**Directions:** Go through the entries below and collect each line with the string "Cover" in it.

**Excerpted records:**
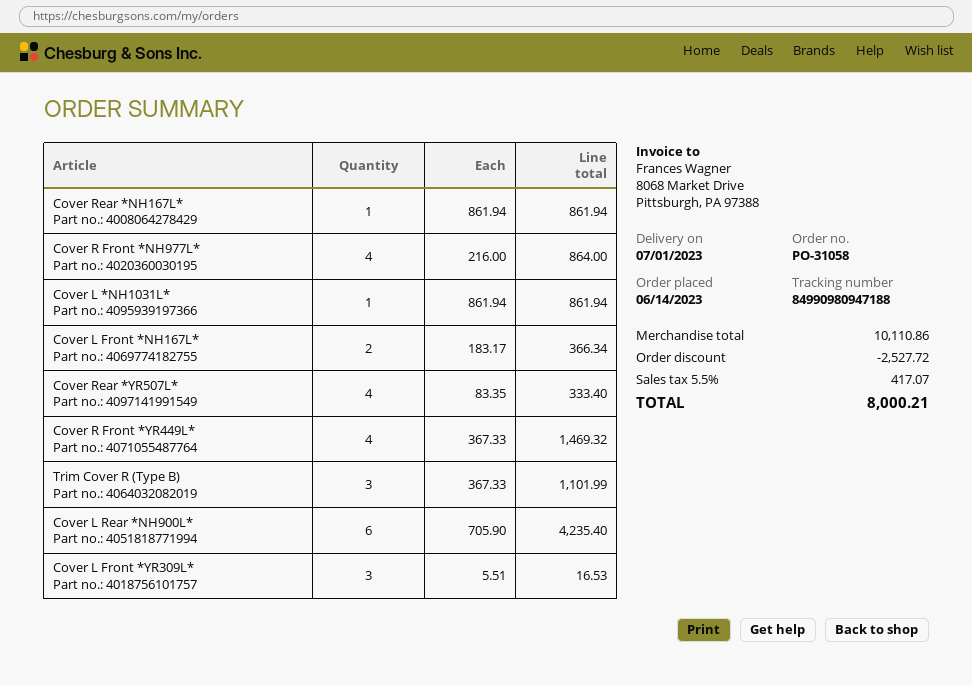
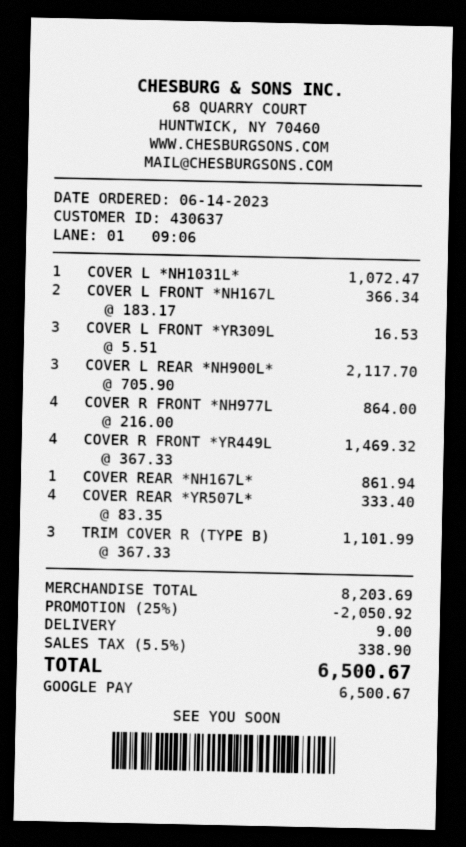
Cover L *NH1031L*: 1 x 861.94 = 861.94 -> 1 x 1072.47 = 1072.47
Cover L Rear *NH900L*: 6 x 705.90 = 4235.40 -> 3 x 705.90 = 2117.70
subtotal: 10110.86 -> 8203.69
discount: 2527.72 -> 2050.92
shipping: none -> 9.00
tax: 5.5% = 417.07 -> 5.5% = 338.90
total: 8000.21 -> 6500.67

...

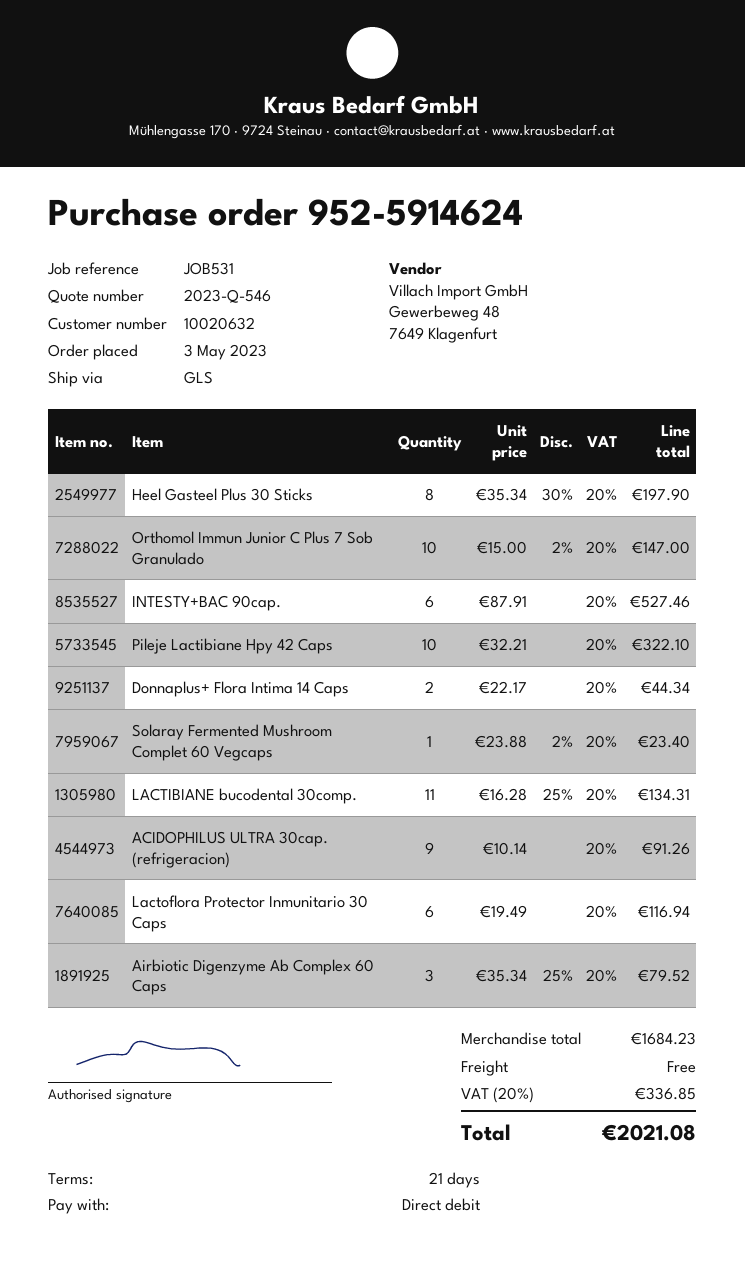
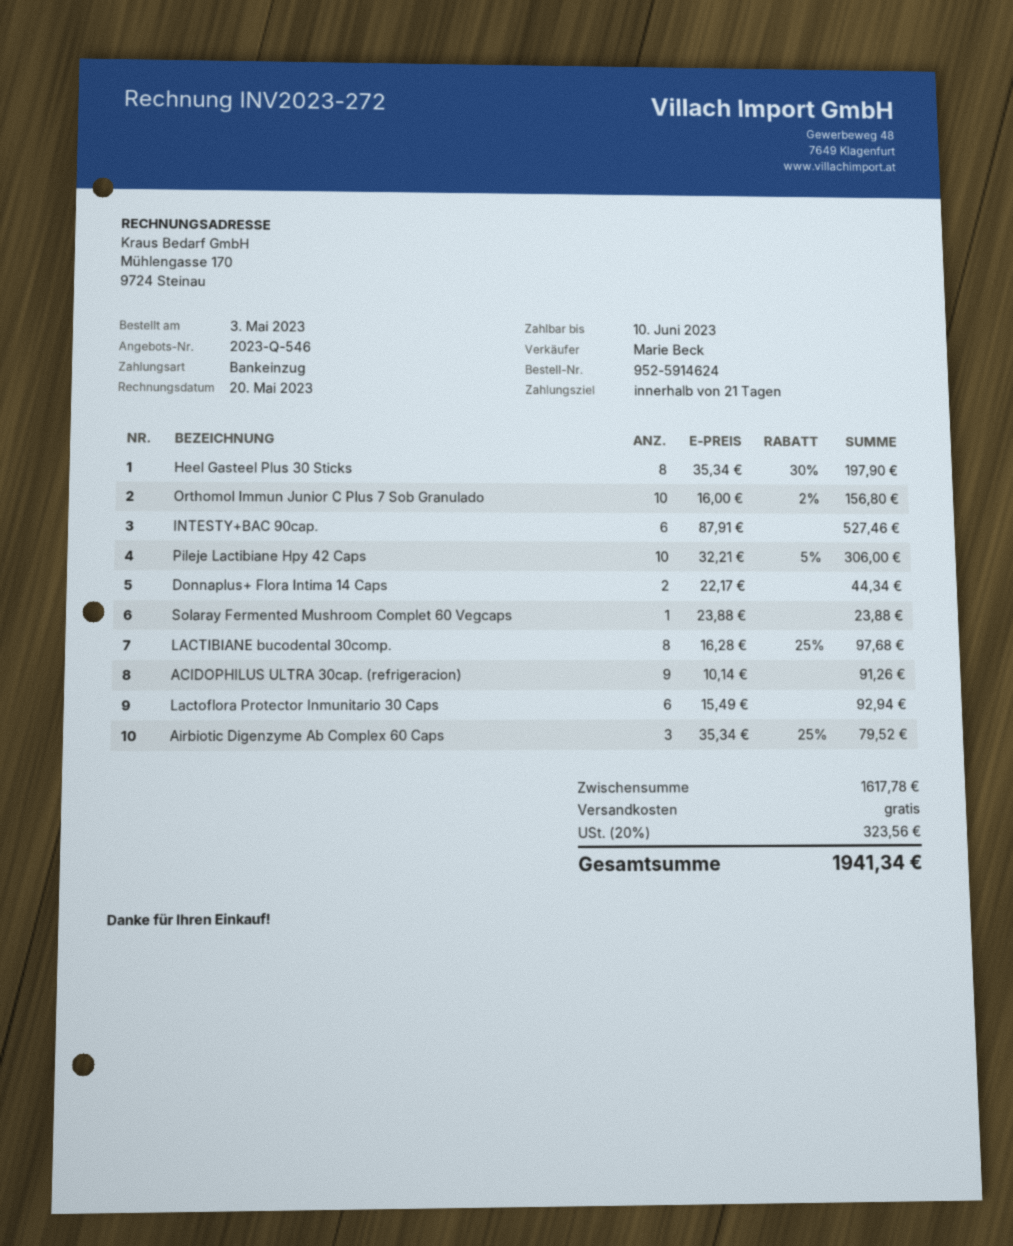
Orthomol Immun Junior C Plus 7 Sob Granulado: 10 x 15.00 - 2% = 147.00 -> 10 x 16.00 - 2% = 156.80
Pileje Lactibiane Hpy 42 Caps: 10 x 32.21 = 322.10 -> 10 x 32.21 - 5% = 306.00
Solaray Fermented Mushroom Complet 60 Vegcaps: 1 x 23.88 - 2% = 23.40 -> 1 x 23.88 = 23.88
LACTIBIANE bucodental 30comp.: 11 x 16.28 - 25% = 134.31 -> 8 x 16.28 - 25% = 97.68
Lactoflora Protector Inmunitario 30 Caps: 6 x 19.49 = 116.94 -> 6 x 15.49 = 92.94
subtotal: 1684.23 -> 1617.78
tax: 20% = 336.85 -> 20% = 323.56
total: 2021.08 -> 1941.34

**Solution:**
Cover L *NH1031L*: 1 x 861.94 = 861.94 -> 1 x 1072.47 = 1072.47
Cover L Rear *NH900L*: 6 x 705.90 = 4235.40 -> 3 x 705.90 = 2117.70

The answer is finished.